Life in small towns is so comforting. You learn the ways quickly; you start recognising people; people get to know you. We felt we ‘belonged’ when the local vendors greeted us as cheerily as they did the locals. Tired after long walks through the day, often slow because of the snow, we used to love heading to one of the many pubs/cafes which dot Laugavegur. Friendly and welcoming acquired a new definition when we discovered that only were children but even pets were allowed in pubs Sitting cross-legged by the window with a rug on our knees and warm heaters under the table, we loved sipping our wine or even downing some chilled beer. The daughter could not believe it that she was in pubs; that loud noise and smoke was not the norm; that no one would ask her to leave or hang over our shoulders waiting for the seat to be vacated.

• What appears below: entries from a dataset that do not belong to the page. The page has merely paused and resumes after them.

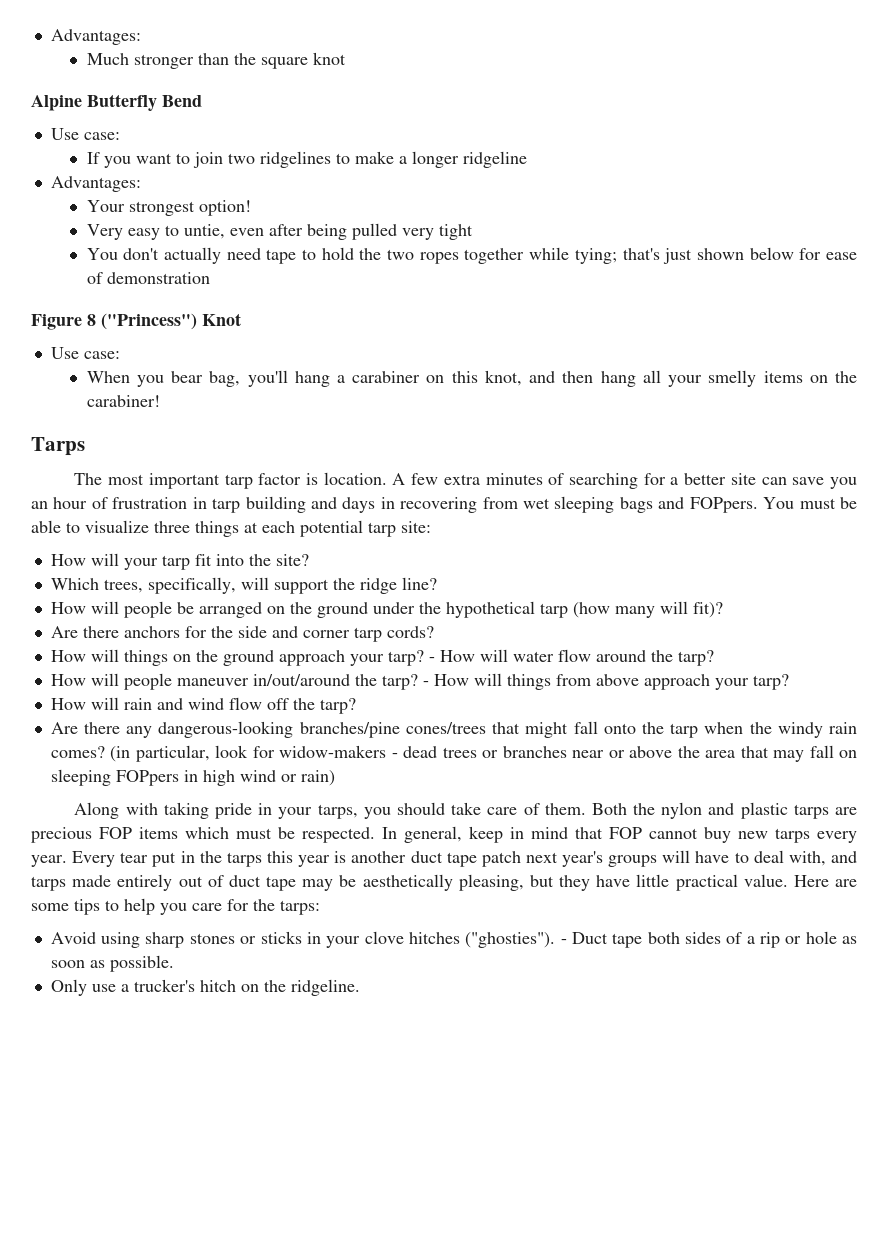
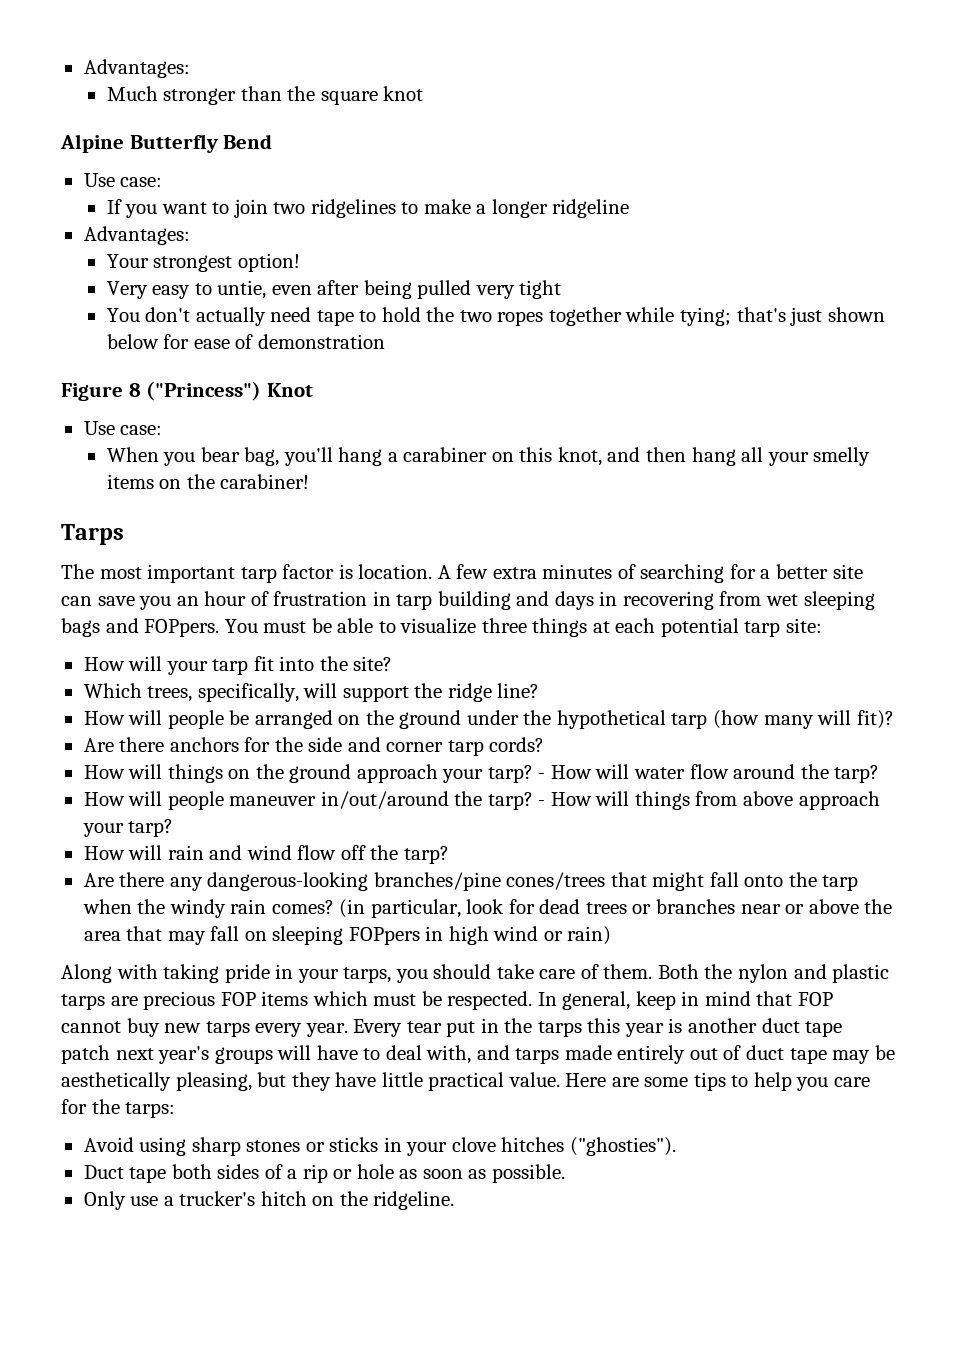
[279,745,398,758] widow-makers - -> (535, 906) none
[560,939,567,944] - -> (676, 1146) //

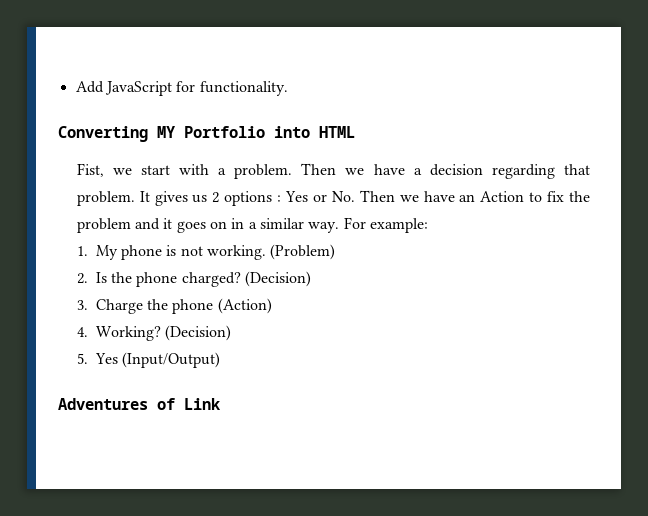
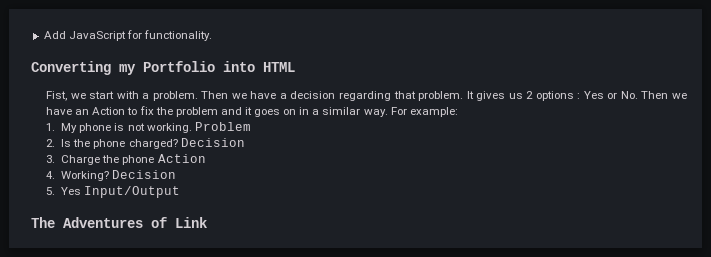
[157,126,175,138] MY -> [119,64,136,75] my
[270,244,336,260] (Problem) -> [194,122,251,131] Problem
[244,271,311,287] (Decision) -> [180,138,245,147] Decision
[217,298,272,314] (Action) -> [157,154,206,163] Action
[165,325,232,341] (Decision) -> [112,170,177,179] Decision
[122,352,221,368] (Input/Output) // -> [84,186,181,198] [31,217,55,228] Input/Output // The

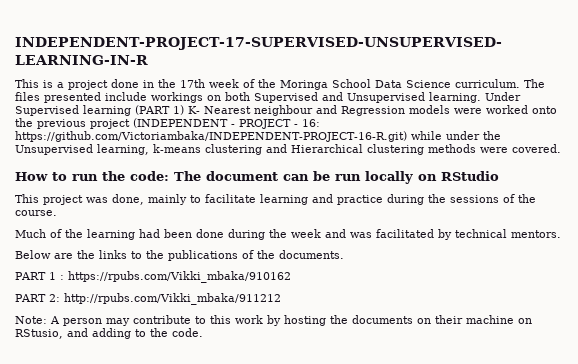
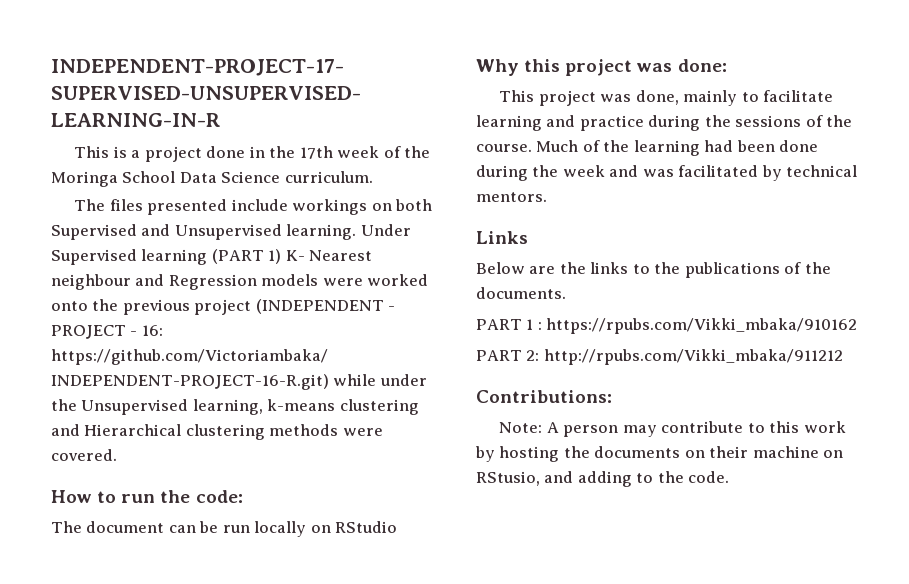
(520, 83) none -> (373, 177) //
(169, 176) none -> (243, 496) //
(499, 176) none -> [476,59,727,76] // Why this project was done:
(57, 213) // -> (532, 148) none
(561, 234) none -> [476,231,528,244] // Links
(281, 299) none -> [476,390,612,403] // Contributions:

Walking over a frozen lake was a first for all of us. All our experiences were proving to be a ‘first’ and this was no exception. A frozen lake found us one day as we exited a lunch place. The strains of Swan Lake wafted through my mind as I gingerly tapped the ice with my feet. Would it break under and would we be in deep waters (literally)? A gaggle of geese and a group of children traversing the stretch reassured us that we could attempt the same. We pretended we were skating; often waltzing; as we made our way diagonally across. A note to self was to come back one day and see the same in summer or autumn with the water sparkling, the flowers blooming and the benches full of people.
New Year in Reykjavik
The New Year was round the corner and the tradition was to go bonfire – hopping. Each locality lit a huge bonfire and the people of that area met, exchanged sweets, and danced around it singing traditional songs. It kind of reminded me of the Indian Lohri festival. As January 1, 2014 was going to be a long day for us as we were going on an excursion, we limited ourselves to the bonfire in our area; came back for dinner; and then made our way along with hundreds of others to the Hallsgrimskirkjka to bring in the new year. The celebration is like the Indian Diwali with everyone armed with candles, sparklers and fireworks. While the coast guards light up the most amazing fireworks display at the stroke of midnight, the locals also played with their own sparklers while guzzling on beer. Our hospitable host. Arnar, had already bought the daughter a set of what looked like our ‘phuljhadis’ and two cones very much like our ‘anars’. He had also brought special glasses through which to view the fireworks. As the crowd grew, so did the noise, the music, the crescendo and soon enough it was 12 midnight and the turn of the year. Kisses, hugs, champagne pops and dazzling lights filled the atmosphere.
Truly a night to remember, each moment of which will remain etched clearly in our mind’s eye.